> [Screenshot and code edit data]
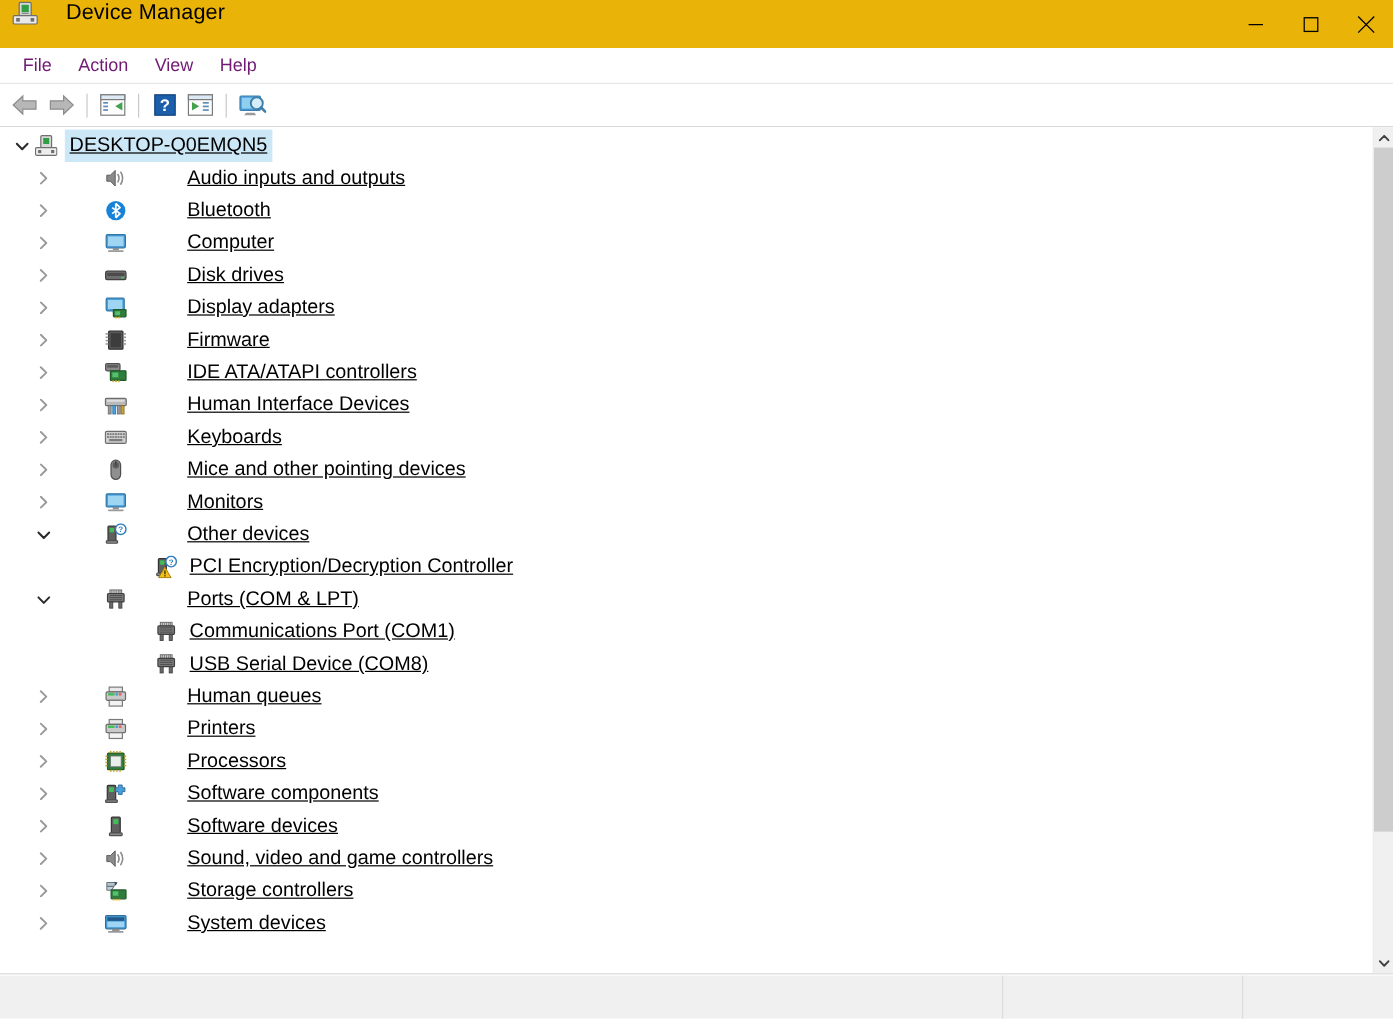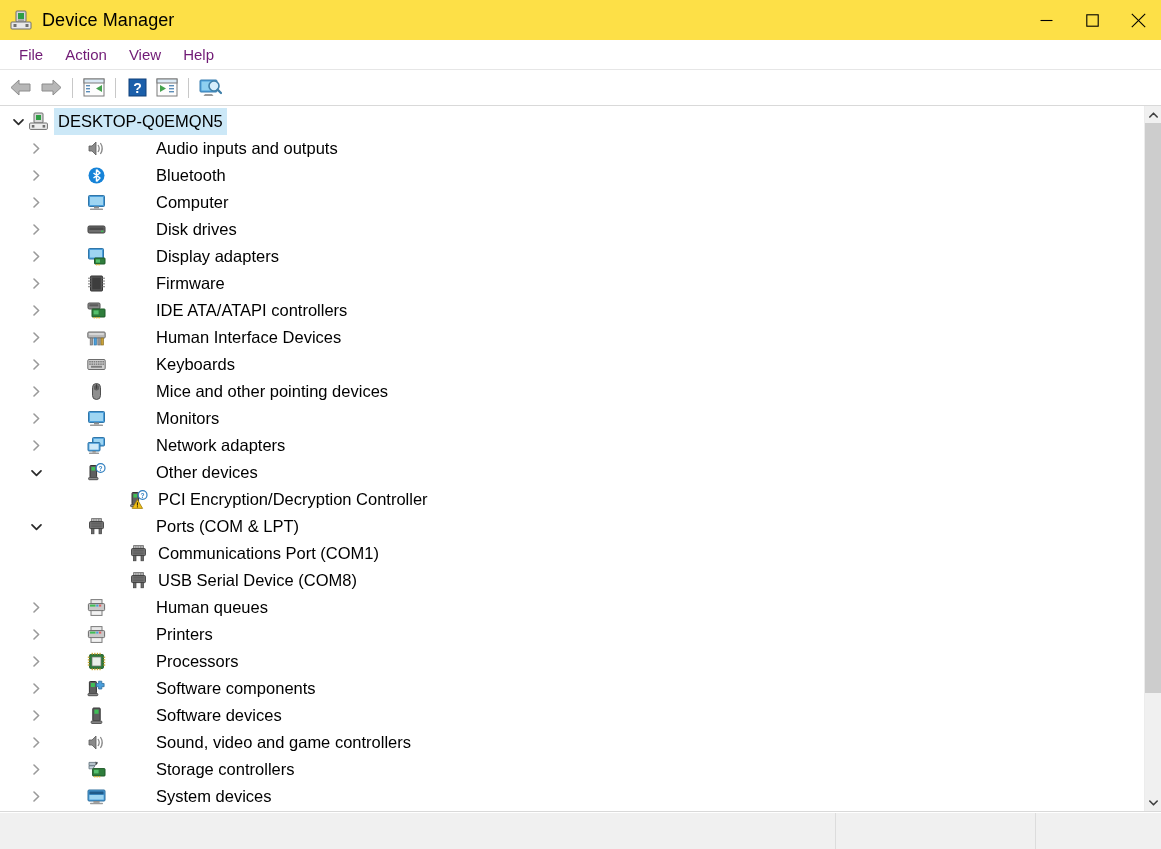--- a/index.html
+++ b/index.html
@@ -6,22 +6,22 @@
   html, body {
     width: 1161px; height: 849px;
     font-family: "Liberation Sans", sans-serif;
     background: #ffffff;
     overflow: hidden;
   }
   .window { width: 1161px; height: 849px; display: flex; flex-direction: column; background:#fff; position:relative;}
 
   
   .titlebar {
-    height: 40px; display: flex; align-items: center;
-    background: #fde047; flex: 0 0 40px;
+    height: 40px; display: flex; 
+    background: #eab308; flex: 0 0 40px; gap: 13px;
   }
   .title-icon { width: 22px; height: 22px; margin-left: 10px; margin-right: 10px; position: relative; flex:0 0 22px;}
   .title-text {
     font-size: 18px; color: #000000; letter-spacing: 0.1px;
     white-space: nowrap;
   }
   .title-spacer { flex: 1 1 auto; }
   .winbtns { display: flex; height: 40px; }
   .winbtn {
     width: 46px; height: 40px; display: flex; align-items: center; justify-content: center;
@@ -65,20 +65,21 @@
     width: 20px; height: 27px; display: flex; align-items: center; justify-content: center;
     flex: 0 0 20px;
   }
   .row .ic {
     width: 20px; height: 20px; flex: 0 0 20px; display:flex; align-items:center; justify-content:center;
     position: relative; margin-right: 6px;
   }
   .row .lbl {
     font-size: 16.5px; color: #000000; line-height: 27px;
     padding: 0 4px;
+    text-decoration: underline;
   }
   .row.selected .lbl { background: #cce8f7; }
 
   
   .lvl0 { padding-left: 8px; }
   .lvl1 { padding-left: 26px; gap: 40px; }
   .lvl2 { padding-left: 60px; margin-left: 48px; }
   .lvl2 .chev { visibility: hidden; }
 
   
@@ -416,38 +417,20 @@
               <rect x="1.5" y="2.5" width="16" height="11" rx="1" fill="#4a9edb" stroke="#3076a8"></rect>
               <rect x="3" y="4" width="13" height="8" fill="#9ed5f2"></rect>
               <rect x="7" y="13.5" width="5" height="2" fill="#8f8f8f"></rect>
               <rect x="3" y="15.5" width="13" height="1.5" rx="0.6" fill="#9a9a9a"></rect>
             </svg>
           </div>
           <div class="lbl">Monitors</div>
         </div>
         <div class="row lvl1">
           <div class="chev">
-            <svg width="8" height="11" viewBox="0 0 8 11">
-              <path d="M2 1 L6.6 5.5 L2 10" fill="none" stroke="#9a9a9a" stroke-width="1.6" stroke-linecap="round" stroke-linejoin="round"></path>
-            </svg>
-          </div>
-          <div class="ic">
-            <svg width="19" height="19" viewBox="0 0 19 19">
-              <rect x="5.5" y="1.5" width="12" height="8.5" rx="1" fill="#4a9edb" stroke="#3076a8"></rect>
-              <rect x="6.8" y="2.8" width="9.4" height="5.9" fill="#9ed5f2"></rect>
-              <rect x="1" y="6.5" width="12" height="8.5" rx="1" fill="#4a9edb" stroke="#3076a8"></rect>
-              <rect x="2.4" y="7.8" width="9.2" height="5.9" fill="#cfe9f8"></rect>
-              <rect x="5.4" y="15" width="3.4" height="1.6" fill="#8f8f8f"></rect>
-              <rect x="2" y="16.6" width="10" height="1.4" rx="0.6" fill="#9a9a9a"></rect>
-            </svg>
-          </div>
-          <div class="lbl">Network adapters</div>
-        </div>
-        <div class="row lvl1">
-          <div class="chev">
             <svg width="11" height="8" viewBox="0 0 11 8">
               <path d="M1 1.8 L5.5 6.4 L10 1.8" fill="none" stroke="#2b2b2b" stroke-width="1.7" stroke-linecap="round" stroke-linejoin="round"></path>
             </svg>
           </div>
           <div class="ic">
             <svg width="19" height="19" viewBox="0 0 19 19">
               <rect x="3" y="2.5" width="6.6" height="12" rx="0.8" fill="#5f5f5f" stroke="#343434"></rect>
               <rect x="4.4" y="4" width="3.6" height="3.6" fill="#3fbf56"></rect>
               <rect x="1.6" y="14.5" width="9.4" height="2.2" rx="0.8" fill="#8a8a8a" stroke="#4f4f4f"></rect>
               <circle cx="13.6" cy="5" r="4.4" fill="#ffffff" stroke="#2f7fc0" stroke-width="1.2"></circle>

> [ABOUT THIS TASK] Give every record again exactly, apart from the pictures, which stay out.

> [ANSWER BELOW]
--- a/index.html
+++ b/index.html
@@ -6,22 +6,22 @@
   html, body {
     width: 1161px; height: 849px;
     font-family: "Liberation Sans", sans-serif;
     background: #ffffff;
     overflow: hidden;
   }
   .window { width: 1161px; height: 849px; display: flex; flex-direction: column; background:#fff; position:relative;}
 
   
   .titlebar {
-    height: 40px; display: flex; align-items: center;
-    background: #fde047; flex: 0 0 40px;
+    height: 40px; display: flex; 
+    background: #eab308; flex: 0 0 40px; gap: 13px;
   }
   .title-icon { width: 22px; height: 22px; margin-left: 10px; margin-right: 10px; position: relative; flex:0 0 22px;}
   .title-text {
     font-size: 18px; color: #000000; letter-spacing: 0.1px;
     white-space: nowrap;
   }
   .title-spacer { flex: 1 1 auto; }
   .winbtns { display: flex; height: 40px; }
   .winbtn {
     width: 46px; height: 40px; display: flex; align-items: center; justify-content: center;
@@ -65,20 +65,21 @@
     width: 20px; height: 27px; display: flex; align-items: center; justify-content: center;
     flex: 0 0 20px;
   }
   .row .ic {
     width: 20px; height: 20px; flex: 0 0 20px; display:flex; align-items:center; justify-content:center;
     position: relative; margin-right: 6px;
   }
   .row .lbl {
     font-size: 16.5px; color: #000000; line-height: 27px;
     padding: 0 4px;
+    text-decoration: underline;
   }
   .row.selected .lbl { background: #cce8f7; }
 
   
   .lvl0 { padding-left: 8px; }
   .lvl1 { padding-left: 26px; gap: 40px; }
   .lvl2 { padding-left: 60px; margin-left: 48px; }
   .lvl2 .chev { visibility: hidden; }
 
   
@@ -416,38 +417,20 @@
               <rect x="1.5" y="2.5" width="16" height="11" rx="1" fill="#4a9edb" stroke="#3076a8"></rect>
               <rect x="3" y="4" width="13" height="8" fill="#9ed5f2"></rect>
               <rect x="7" y="13.5" width="5" height="2" fill="#8f8f8f"></rect>
               <rect x="3" y="15.5" width="13" height="1.5" rx="0.6" fill="#9a9a9a"></rect>
             </svg>
           </div>
           <div class="lbl">Monitors</div>
         </div>
         <div class="row lvl1">
           <div class="chev">
-            <svg width="8" height="11" viewBox="0 0 8 11">
-              <path d="M2 1 L6.6 5.5 L2 10" fill="none" stroke="#9a9a9a" stroke-width="1.6" stroke-linecap="round" stroke-linejoin="round"></path>
-            </svg>
-          </div>
-          <div class="ic">
-            <svg width="19" height="19" viewBox="0 0 19 19">
-              <rect x="5.5" y="1.5" width="12" height="8.5" rx="1" fill="#4a9edb" stroke="#3076a8"></rect>
-              <rect x="6.8" y="2.8" width="9.4" height="5.9" fill="#9ed5f2"></rect>
-              <rect x="1" y="6.5" width="12" height="8.5" rx="1" fill="#4a9edb" stroke="#3076a8"></rect>
-              <rect x="2.4" y="7.8" width="9.2" height="5.9" fill="#cfe9f8"></rect>
-              <rect x="5.4" y="15" width="3.4" height="1.6" fill="#8f8f8f"></rect>
-              <rect x="2" y="16.6" width="10" height="1.4" rx="0.6" fill="#9a9a9a"></rect>
-            </svg>
-          </div>
-          <div class="lbl">Network adapters</div>
-        </div>
-        <div class="row lvl1">
-          <div class="chev">
             <svg width="11" height="8" viewBox="0 0 11 8">
               <path d="M1 1.8 L5.5 6.4 L10 1.8" fill="none" stroke="#2b2b2b" stroke-width="1.7" stroke-linecap="round" stroke-linejoin="round"></path>
             </svg>
           </div>
           <div class="ic">
             <svg width="19" height="19" viewBox="0 0 19 19">
               <rect x="3" y="2.5" width="6.6" height="12" rx="0.8" fill="#5f5f5f" stroke="#343434"></rect>
               <rect x="4.4" y="4" width="3.6" height="3.6" fill="#3fbf56"></rect>
               <rect x="1.6" y="14.5" width="9.4" height="2.2" rx="0.8" fill="#8a8a8a" stroke="#4f4f4f"></rect>
               <circle cx="13.6" cy="5" r="4.4" fill="#ffffff" stroke="#2f7fc0" stroke-width="1.2"></circle>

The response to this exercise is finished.